Pashinian Wins Confidence Vote, Slams Opposition Party

Armenia - Prime Minister Nikol Pashinian presents his government's program to the parliament, Yerevan, February 13, 2019.

Prime Minister Nikol Pashinian lambasted one of the two opposition parties represented in Armenia’s parliament as he secured parliamentary approval of his government’s five-year policy program on Thursday.

In what amounted to a vote of confidence, the National Assembly endorsed the program by 88 votes to 40 after three days of heated debates which involved bitter recriminations between some opposition lawmakers and Pashinian.

The government’s action plan was rejected by the deputies representing the opposition Bright Armenia (LHK) and Prosperous Armenia parties. Both parties said that it lacks concrete socioeconomic targets that would back up Pashinian’s repeated pledges to carry out an “economic revolution.”

The LHK was particularly scathing about the 70-page document. Its leader, Edmon Marukian, said that an annual economic growth rate of 5 percent promised by the government is too modest.

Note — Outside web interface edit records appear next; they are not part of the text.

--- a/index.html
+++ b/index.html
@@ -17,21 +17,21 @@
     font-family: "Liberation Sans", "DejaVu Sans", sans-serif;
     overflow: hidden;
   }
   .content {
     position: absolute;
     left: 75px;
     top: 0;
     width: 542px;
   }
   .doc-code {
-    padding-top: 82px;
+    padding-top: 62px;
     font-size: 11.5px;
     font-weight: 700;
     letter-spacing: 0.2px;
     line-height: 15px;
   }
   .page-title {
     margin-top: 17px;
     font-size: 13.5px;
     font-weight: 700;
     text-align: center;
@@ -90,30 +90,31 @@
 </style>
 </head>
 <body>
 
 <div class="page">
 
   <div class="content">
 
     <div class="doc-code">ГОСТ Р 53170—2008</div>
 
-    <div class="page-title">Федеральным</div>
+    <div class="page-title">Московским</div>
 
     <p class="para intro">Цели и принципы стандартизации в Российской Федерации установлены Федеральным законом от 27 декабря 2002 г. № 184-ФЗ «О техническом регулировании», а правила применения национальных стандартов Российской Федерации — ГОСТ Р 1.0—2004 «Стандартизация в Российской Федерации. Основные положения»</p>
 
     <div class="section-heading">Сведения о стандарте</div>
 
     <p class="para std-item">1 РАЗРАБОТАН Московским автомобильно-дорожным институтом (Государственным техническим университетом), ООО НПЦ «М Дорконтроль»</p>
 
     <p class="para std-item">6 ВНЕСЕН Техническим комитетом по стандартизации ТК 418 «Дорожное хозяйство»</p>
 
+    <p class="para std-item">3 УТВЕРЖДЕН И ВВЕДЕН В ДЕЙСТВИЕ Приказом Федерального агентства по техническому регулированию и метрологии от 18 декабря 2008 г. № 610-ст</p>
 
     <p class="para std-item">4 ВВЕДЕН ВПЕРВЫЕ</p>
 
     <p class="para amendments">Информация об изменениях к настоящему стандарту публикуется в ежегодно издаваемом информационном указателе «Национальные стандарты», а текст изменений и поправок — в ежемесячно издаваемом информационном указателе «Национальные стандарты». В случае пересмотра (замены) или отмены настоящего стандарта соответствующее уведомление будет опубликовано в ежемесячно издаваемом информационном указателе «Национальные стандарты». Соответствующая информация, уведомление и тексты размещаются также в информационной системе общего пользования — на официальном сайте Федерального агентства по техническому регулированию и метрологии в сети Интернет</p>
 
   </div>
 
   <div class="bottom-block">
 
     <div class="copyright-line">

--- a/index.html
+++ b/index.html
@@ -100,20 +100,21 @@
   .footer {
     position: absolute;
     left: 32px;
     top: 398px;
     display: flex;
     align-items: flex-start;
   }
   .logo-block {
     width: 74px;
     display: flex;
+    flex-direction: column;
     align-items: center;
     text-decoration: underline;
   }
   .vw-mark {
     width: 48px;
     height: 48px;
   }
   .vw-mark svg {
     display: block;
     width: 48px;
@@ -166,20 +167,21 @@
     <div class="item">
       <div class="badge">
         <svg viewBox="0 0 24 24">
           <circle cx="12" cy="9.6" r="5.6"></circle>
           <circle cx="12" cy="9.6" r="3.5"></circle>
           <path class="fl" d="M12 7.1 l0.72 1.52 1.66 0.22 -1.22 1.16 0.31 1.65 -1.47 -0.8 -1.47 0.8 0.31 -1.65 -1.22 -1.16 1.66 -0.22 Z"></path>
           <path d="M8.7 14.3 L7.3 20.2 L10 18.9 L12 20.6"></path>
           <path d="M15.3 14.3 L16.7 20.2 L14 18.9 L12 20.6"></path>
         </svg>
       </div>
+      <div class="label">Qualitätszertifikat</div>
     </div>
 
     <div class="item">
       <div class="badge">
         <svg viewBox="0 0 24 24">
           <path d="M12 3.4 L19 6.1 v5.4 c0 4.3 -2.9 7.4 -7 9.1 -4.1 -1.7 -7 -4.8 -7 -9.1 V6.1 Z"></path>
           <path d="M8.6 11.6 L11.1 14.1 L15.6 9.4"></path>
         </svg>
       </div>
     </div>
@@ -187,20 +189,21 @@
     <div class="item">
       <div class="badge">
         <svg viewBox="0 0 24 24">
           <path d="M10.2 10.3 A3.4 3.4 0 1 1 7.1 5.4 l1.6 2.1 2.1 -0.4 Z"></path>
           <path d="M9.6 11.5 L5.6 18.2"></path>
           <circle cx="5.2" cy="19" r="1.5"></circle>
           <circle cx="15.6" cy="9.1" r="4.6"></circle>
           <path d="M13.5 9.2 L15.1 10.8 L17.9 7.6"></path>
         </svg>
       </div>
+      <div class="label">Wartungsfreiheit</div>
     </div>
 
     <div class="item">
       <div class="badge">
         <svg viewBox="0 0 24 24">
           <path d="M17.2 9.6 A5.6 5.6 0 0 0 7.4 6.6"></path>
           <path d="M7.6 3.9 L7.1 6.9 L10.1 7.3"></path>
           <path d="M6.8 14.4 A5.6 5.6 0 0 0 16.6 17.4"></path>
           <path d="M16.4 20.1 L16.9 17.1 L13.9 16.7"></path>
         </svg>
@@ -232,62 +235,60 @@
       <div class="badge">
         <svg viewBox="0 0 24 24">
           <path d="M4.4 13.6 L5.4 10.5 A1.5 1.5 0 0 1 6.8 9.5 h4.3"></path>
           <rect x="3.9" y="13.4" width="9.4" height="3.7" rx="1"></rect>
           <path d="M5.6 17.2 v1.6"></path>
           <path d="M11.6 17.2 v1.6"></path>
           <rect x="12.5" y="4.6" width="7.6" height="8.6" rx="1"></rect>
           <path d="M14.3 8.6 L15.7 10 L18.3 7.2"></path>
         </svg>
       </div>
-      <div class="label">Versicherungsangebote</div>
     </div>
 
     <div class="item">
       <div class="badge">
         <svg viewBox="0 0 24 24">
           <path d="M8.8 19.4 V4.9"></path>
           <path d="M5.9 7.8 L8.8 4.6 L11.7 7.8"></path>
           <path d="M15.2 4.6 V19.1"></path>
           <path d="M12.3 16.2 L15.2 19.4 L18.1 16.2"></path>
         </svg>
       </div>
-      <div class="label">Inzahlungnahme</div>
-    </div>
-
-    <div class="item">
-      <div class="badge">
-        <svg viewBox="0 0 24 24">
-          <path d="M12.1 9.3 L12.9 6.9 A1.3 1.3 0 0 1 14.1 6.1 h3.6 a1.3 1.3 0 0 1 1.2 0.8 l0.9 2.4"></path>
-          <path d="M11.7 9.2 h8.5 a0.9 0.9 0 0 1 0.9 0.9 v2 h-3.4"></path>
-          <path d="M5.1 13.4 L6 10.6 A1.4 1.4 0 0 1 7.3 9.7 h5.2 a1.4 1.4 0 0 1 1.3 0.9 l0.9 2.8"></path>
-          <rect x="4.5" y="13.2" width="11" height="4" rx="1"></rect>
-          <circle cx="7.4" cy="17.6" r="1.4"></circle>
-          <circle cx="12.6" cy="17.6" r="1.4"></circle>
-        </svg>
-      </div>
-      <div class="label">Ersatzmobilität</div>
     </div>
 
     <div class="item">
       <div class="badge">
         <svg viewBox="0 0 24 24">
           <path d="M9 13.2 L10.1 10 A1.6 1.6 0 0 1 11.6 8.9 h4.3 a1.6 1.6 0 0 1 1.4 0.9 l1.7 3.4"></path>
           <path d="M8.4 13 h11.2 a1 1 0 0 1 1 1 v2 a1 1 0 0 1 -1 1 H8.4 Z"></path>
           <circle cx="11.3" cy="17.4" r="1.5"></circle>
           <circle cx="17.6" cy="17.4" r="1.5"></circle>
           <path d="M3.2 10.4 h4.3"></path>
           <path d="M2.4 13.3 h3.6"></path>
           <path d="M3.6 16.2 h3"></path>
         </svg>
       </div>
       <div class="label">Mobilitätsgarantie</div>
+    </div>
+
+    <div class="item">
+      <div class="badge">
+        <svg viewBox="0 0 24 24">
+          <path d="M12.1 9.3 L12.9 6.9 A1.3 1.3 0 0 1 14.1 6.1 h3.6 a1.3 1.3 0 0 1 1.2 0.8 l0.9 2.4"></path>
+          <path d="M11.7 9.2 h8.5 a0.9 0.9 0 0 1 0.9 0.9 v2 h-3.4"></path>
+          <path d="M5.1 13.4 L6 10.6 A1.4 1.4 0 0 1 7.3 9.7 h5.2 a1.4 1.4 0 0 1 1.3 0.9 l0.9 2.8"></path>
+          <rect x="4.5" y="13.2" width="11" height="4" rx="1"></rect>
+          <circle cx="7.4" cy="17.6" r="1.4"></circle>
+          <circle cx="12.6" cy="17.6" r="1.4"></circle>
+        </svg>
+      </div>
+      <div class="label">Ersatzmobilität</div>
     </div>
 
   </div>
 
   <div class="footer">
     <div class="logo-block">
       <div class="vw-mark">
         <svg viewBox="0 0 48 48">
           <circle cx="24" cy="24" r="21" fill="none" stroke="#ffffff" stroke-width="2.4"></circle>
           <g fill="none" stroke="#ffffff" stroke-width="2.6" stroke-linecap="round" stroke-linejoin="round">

Marukian also claimed that the government is full of “second-tier players” from former President Serzh Sarkisian’s administration. “With those cadres it’s impossible to do an economic revolution,” he said.

“My worry is that the majority of the public has started losing faith in their future,” said Mane Tandilian, another LHK leader who served as labor minister in Pashinian’s cabinet until last December.

Armenia - Nikol Pashinian (C) and Edmon Marukian (R), leaders o the opposition Yelk alliance, campaign for mayoral elections in Yerevan, 21Apr2017.

A furious Pashinian rejected the criticism in his final speech before the parliament vote. He was especially incensed by parallels drawn by the LHK between the current and previous Armenian governments.

“Don’t you try again to put me and them on the same plane,” he said. “Put yourself and them on the same plane because you were saying the same thing in 2018.”

Pashinian recalled in this regard that the LHK refused to back him and his Civil Contract party when they started campaigning in March 2018 against Sarkisian’s attempt to cling to power. He charged that Marukian’s party, which holds 18 seats in the current parliament, favored instead behind-the-scene deals with Sarkisian and is now keen to whitewash the latter’s legacy.

“They’re saying that there was no revolution,” scoffed the premier. “Look around you. If there was no revolution, what are 18 of you doing here?”

The LHK, Civil Contract and another party, Republic, made up the now defunct Yelk parliamentary alliance which was in opposition to the former regime. Pashinian managed to organize last spring a successful popular movement against Sarkisian’s continued rule, widely referred to as the “velvet revolution,” without the backing of his Yelk allies.

The government program was drawn up and submitted to the parliament for approval last week two months after Pashinian’s My Step alliance scored a landslide victory in snap general elections. The LHK finished a distant third in those polls.